MCDA has been gaining popularity as a method for healthcare value assessment in the past decade, with long-standing applications in non-healthcare sectors (McQueen et al., 2019; Antioch et al., 2017; Marsh et al., 2014). MCDA can account for the multiplicity of criteria by analyzing and aggregating the performance of healthcare interventions on multiple criteria of influence (Phelps et al., 2018). A critical step of conducting an MCDA, and one that drives all subsequent steps and outcomes from the analysis, is criteria selection (Angelis and Kanavos, 2017). Criteria selection includes identifying and assembling criteria that define value. These criteria are later scored and deliberated as part of a qualitative MCDA (Baltussen et al., 2019). The criteria could subsequently be weighted and aggregated in a quantitative MCDA (Baltussen et al., 2019).
The transparency and objectivity of population-level decisions can be supported by MCDAs designed for repeated use with a standard criteria set (Neumann et al., 2018). Whereas MCDA can also be implemented in the patient-level decision-making process between patients and providers. One-off MCDA can be used as a tool to highlight potentially valuable criteria, facilitate ongoing treatment decision discussions (as the concepts a patient values may change with time), and ultimately both inform and empower patients and guide providers as they seek to provide patient-centered care (Neumann et al., 2018).

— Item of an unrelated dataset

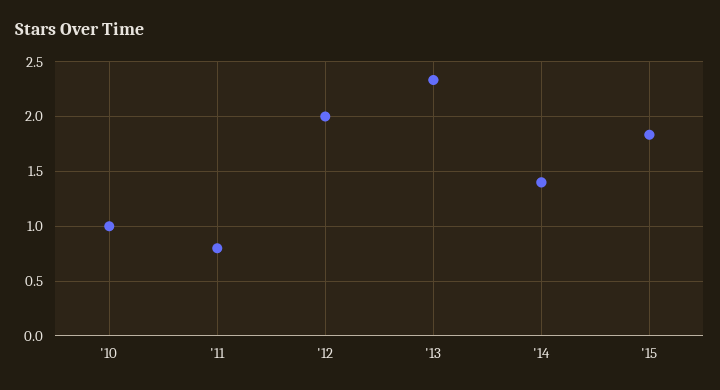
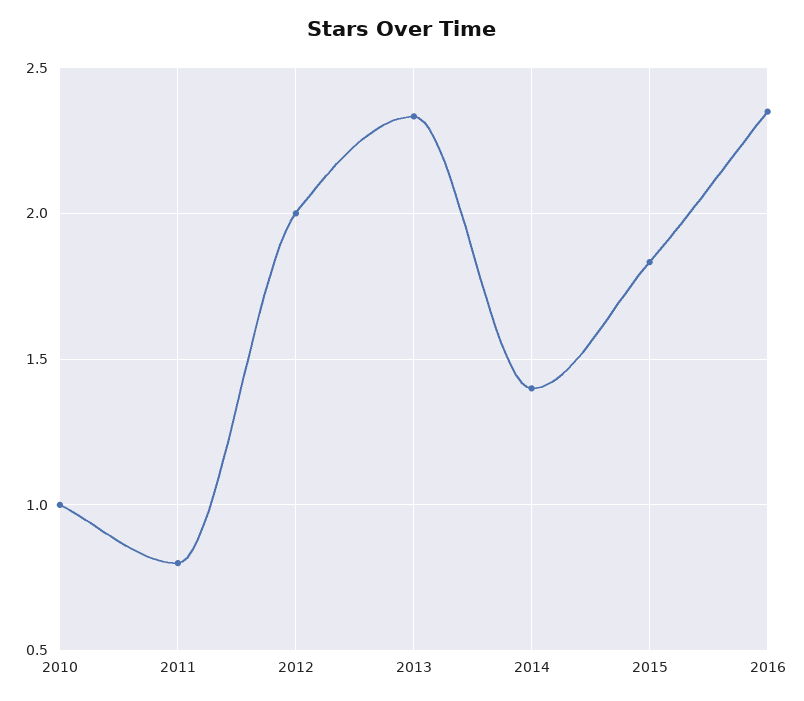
2016: none -> 2.35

The objective of this study was to engage two key stakeholders–patients who incur the majority of health benefits from a therapeutic intervention and payers who make the majority of reimbursement decisions—to elicit and rank the importance of additional value criteria, not traditionally included in value assessment, that can inform future qualitative or quantitative MCDA applications to support population-level decisions. This work encompassed three activities, including: 1) capturing core elements of value from the oncology patient perspective in patient-level decision-making; 2) objectively assessing additional value criteria for population-level decision making, from a payer and patient perspective; and 3) comparing and contrasting findings between both stakeholders. Each activity is further defined in the methods section.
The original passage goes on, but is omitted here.